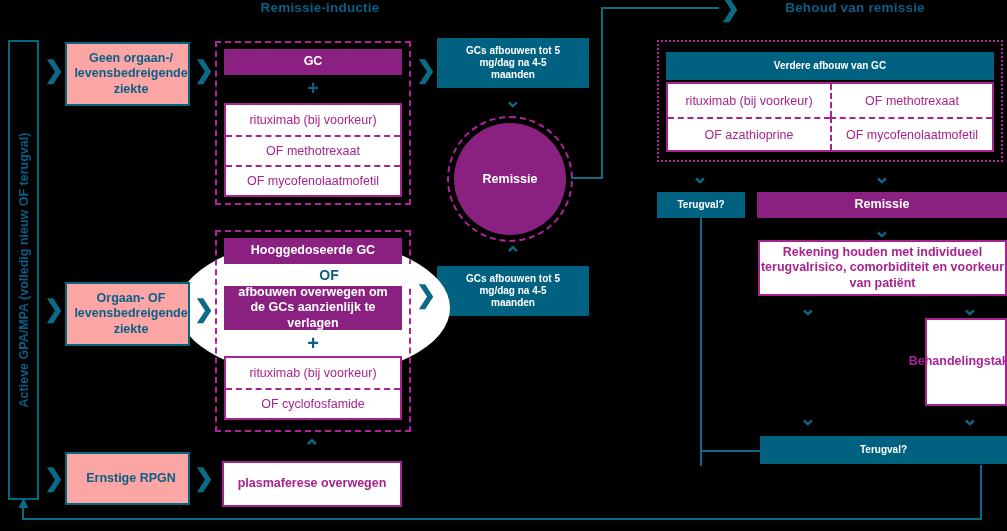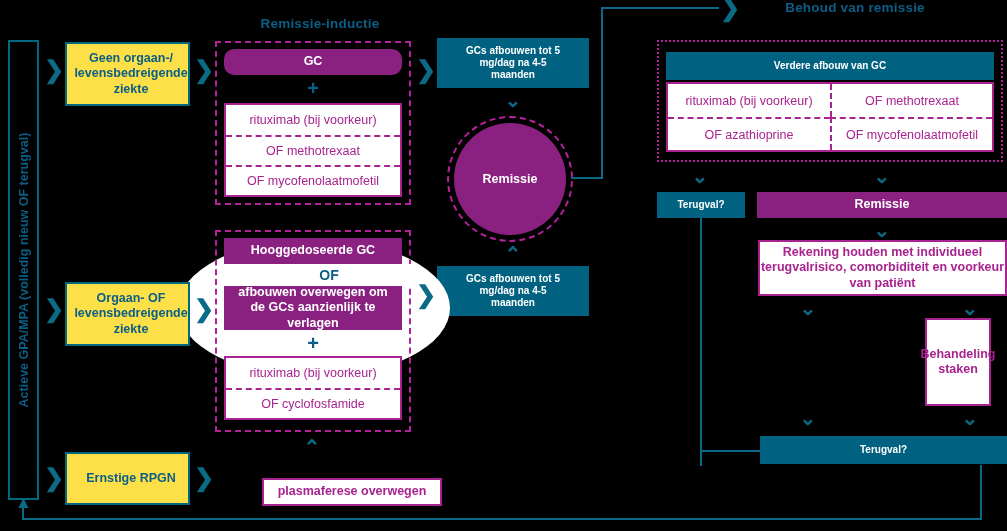--- a/index.html
+++ b/index.html
@@ -15,21 +15,21 @@
   .colhead{
     color:#0b5e86;font-weight:bold;font-size:13.5px;letter-spacing:.2px;
     text-align:center;white-space:nowrap;
   }
 
   
   .box{
     box-sizing:border-box;display:flex;align-items:center;justify-content:center;
     text-align:center;line-height:1.22;
   }
-  .box-teal-outline{background:#fde047;border:2px solid #00687f;color:#0b5e86;font-weight:bold;font-size:12.5px;padding-left:7px;}
+  .box-teal-outline{background:#fca5a5;border:2px solid #00687f;color:#0b5e86;font-weight:bold;font-size:12.5px;padding-left:7px;}
   .box-teal-fill{background:#006280;color:#ffffff;font-weight:bold;font-size:10px;}
   .box-purple-fill{background:#8a2180;color:#ffffff;font-weight:bold;font-size:12.5px;}
   .box-purple-outline{background:#ffffff;border:2px solid #a8238f;color:#a8238f;font-weight:bold;font-size:12.5px;}
 
   .dashed-group{border:2px dashed #b5219c;background:transparent;}
   .dotted-group{border:2px dotted #b5219c;background:transparent;}
 
   
   .plus{color:#0b5e86;font-weight:bold;font-size:20px;text-align:center;}
   .of-word{color:#0b5e86;font-weight:bold;font-size:14px;text-align:center;}
@@ -72,21 +72,21 @@
   
   #white-highlight{
     background:#ffffff;border-radius:50%;
   }
 </style>
 </head>
 <body>
 
 <div id="stage">
 
-  <div class="abs colhead" style="left:200px;top:16px;width:240px;">Remissie-inductie</div>
+  <div class="abs colhead" style="left:200px;top:0px;width:240px;">Remissie-inductie</div>
   <div class="abs colhead" style="left:730px;top:0px;width:250px;">Behoud van remissie</div>
 
   <div class="abs" id="left-banner" style="left:8px;top:40px;width:31px;height:460px;">
     <span id="left-banner-text">Actieve GPA/MPA (volledig nieuw OF terugval)</span>
   </div>
 
   <div class="abs ln" style="left:22px;top:518px;width:960px;height:2px;"></div>
   <div class="abs ln" style="left:980px;top:465px;width:2px;height:55px;"></div>
   <div class="abs ln" style="left:22px;top:503px;width:2px;height:17px;"></div>
   <div class="abs chev" style="left:15px;top:494px;font-size:17px;transform:rotate(0deg);">▲</div>
@@ -96,21 +96,21 @@
   <div class="abs box box-teal-outline" style="left:65px;top:42px;width:125px;height:64px;flex-direction:column;">
     <span>Geen orgaan-/</span>
     <span>levensbedreigende</span>
     <span>ziekte</span>
   </div>
 
   <div class="abs chev chev-r" style="left:194px;top:58px;width:18px;text-align:center;">❯</div>
 
   <div class="abs dashed-group" style="left:215px;top:41px;width:196px;height:164px;"></div>
 
-  <div class="abs box box-purple-fill" style="left:224px;top:49px;width:178px;height:26px;border-radius:10px;">GC</div>
+  <div class="abs box box-purple-fill" style="left:224px;top:49px;width:178px;height:26px;">GC</div>
 
   <div class="abs plus" style="left:224px;top:77px;width:178px;">+</div>
 
   <div class="abs" style="left:224px;top:103px;width:178px;height:94px;background:#ffffff;border:2px solid #a8238f;">
     <div class="optcell" style="height:30px;">rituximab (bij voorkeur)</div>
     <div class="optcell dash-sep" style="height:30px;">OF methotrexaat</div>
     <div class="optcell dash-sep" style="height:30px;">OF mycofenolaatmofetil</div>
   </div>
 
   <div class="abs chev chev-r" style="left:416px;top:58px;width:18px;text-align:center;">❯</div>
@@ -178,21 +178,21 @@
   <div class="abs chev chev-r" style="left:416px;top:283px;width:18px;text-align:center;">❯</div>
 
   <div class="abs chev chev-r" style="left:44px;top:466px;width:18px;text-align:center;">❯</div>
 
   <div class="abs box box-teal-outline" style="left:65px;top:452px;width:125px;height:53px;">Ernstige RPGN</div>
 
   <div class="abs chev chev-r" style="left:194px;top:466px;width:18px;text-align:center;">❯</div>
 
   <div class="abs chev chev-d" style="left:302px;top:437px;width:20px;text-align:center;">⌃</div>
 
-  <div class="abs box box-purple-outline" style="left:222px;top:478px;width:180px;height:28px;margin-left:40px;">plasmaferese overwegen</div>
+  <div class="abs box box-purple-outline" style="left:222px;top:461px;width:180px;height:46px;">plasmaferese overwegen</div>
 
   <div class="abs dotted-group" style="left:657px;top:40px;width:346px;height:122px;"></div>
 
   <div class="abs box box-teal-fill" style="left:666px;top:52px;width:328px;height:28px;">Verdere afbouw van GC</div>
 
   <div class="abs" style="left:666px;top:82px;width:328px;height:70px;background:#ffffff;border:2px solid #a8238f;display:flex;flex-wrap:wrap;">
     <div class="optcell" style="width:50%;height:33px;">rituximab (bij voorkeur)</div>
     <div class="optcell dash-sep-v" style="width:50%;height:33px;">OF methotrexaat</div>
     <div class="optcell dash-sep" style="width:50%;height:33px;">OF azathioprine</div>
     <div class="optcell dash-sep dash-sep-v" style="width:50%;height:33px;">OF mycofenolaatmofetil</div>
@@ -213,21 +213,21 @@
   <div class="abs box box-purple-outline" style="left:758px;top:240px;width:249px;height:56px;flex-direction:column;">
     <span>Rekening houden met individueel</span>
     <span>terugvalrisico, comorbiditeit en voorkeur</span>
     <span>van patiënt</span>
   </div>
 
   <div class="abs chev chev-d" style="left:798px;top:298px;width:20px;text-align:center;">⌄</div>
   <div class="abs chev chev-d" style="left:960px;top:298px;width:20px;text-align:center;">⌄</div>
 
 
-  <div class="abs box box-purple-outline" style="left:925px;top:318px;width:66px;height:88px;flex-direction:column;">
+  <div class="abs box box-purple-outline" style="left:925px;top:318px;width:82px;height:88px;">
     <span>Behandeling</span>
     <span>staken</span>
   </div>
 
   <div class="abs chev chev-d" style="left:798px;top:408px;width:20px;text-align:center;">⌄</div>
   <div class="abs chev chev-d" style="left:960px;top:408px;width:20px;text-align:center;">⌄</div>
 
   <div class="abs box box-teal-fill" style="left:760px;top:436px;width:247px;height:28px;">Terugval?</div>
 
 </div>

TRY IT – Among the entries above, how many lines include the word "padding"? Give the number with no comment.

RESULT FOR THIS EXERCISE – 2